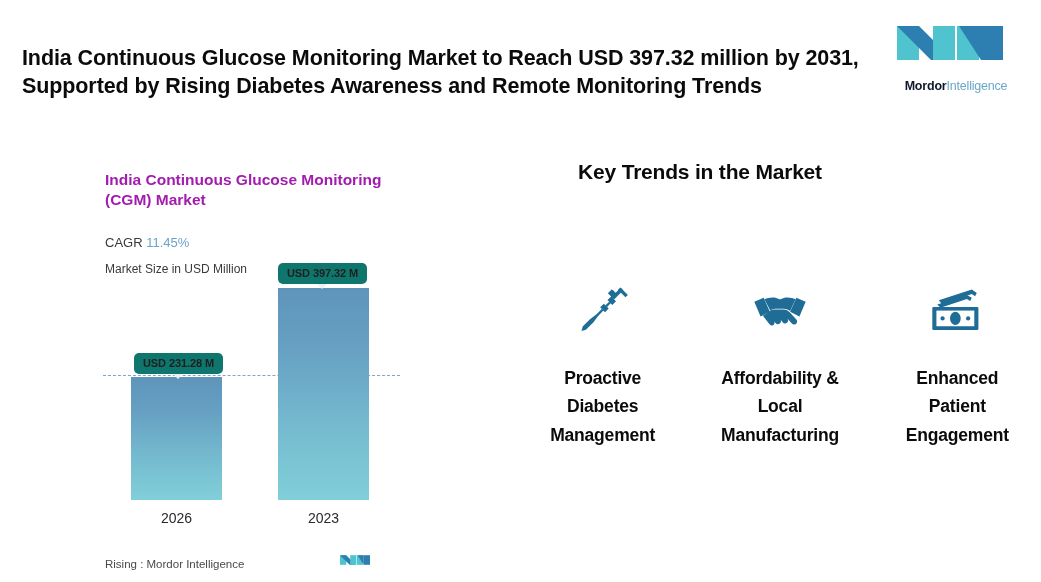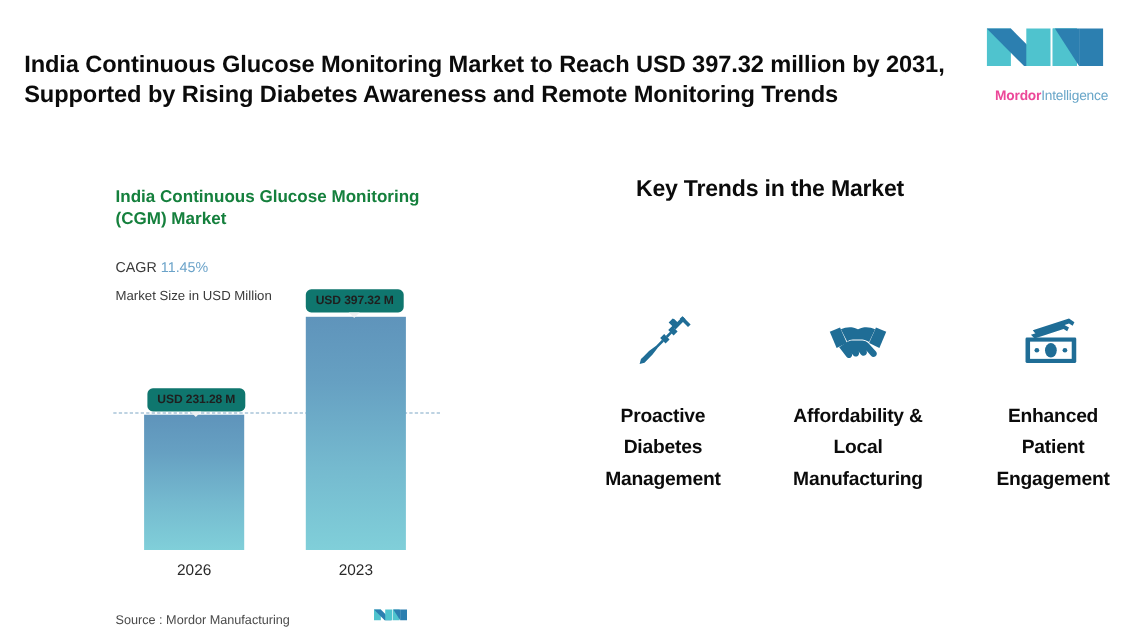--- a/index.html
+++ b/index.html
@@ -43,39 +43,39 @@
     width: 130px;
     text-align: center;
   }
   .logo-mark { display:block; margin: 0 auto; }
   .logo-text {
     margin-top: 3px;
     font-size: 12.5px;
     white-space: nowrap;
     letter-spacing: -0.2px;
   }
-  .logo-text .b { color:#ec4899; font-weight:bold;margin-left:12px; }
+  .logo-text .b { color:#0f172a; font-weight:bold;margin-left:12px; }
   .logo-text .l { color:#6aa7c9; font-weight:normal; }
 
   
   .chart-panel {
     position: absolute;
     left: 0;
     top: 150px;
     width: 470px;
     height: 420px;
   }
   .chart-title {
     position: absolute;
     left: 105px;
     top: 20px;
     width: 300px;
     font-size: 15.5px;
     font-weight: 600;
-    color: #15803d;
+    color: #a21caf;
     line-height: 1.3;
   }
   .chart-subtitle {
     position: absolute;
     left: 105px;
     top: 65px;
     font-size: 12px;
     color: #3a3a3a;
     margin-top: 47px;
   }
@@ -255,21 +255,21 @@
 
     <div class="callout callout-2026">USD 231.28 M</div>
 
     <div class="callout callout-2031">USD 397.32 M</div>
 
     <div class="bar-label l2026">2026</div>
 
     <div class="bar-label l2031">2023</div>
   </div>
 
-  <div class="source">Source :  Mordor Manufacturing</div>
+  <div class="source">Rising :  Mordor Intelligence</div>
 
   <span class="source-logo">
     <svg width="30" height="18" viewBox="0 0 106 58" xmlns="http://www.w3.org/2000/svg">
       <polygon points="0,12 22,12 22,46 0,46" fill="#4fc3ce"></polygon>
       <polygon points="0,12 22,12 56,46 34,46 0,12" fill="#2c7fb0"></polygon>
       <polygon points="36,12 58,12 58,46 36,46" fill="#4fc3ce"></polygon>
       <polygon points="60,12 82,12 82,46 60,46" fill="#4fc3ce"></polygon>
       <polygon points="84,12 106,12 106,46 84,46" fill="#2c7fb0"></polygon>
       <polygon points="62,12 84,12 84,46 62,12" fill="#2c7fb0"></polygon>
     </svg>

**Assignment**:
Would you transcribe the whole listing above exactly? The pictures should not be included.

**Response to this task**:
--- a/index.html
+++ b/index.html
@@ -43,39 +43,39 @@
     width: 130px;
     text-align: center;
   }
   .logo-mark { display:block; margin: 0 auto; }
   .logo-text {
     margin-top: 3px;
     font-size: 12.5px;
     white-space: nowrap;
     letter-spacing: -0.2px;
   }
-  .logo-text .b { color:#ec4899; font-weight:bold;margin-left:12px; }
+  .logo-text .b { color:#0f172a; font-weight:bold;margin-left:12px; }
   .logo-text .l { color:#6aa7c9; font-weight:normal; }
 
   
   .chart-panel {
     position: absolute;
     left: 0;
     top: 150px;
     width: 470px;
     height: 420px;
   }
   .chart-title {
     position: absolute;
     left: 105px;
     top: 20px;
     width: 300px;
     font-size: 15.5px;
     font-weight: 600;
-    color: #15803d;
+    color: #a21caf;
     line-height: 1.3;
   }
   .chart-subtitle {
     position: absolute;
     left: 105px;
     top: 65px;
     font-size: 12px;
     color: #3a3a3a;
     margin-top: 47px;
   }
@@ -255,21 +255,21 @@
 
     <div class="callout callout-2026">USD 231.28 M</div>
 
     <div class="callout callout-2031">USD 397.32 M</div>
 
     <div class="bar-label l2026">2026</div>
 
     <div class="bar-label l2031">2023</div>
   </div>
 
-  <div class="source">Source :  Mordor Manufacturing</div>
+  <div class="source">Rising :  Mordor Intelligence</div>
 
   <span class="source-logo">
     <svg width="30" height="18" viewBox="0 0 106 58" xmlns="http://www.w3.org/2000/svg">
       <polygon points="0,12 22,12 22,46 0,46" fill="#4fc3ce"></polygon>
       <polygon points="0,12 22,12 56,46 34,46 0,12" fill="#2c7fb0"></polygon>
       <polygon points="36,12 58,12 58,46 36,46" fill="#4fc3ce"></polygon>
       <polygon points="60,12 82,12 82,46 60,46" fill="#4fc3ce"></polygon>
       <polygon points="84,12 106,12 106,46 84,46" fill="#2c7fb0"></polygon>
       <polygon points="62,12 84,12 84,46 62,12" fill="#2c7fb0"></polygon>
     </svg>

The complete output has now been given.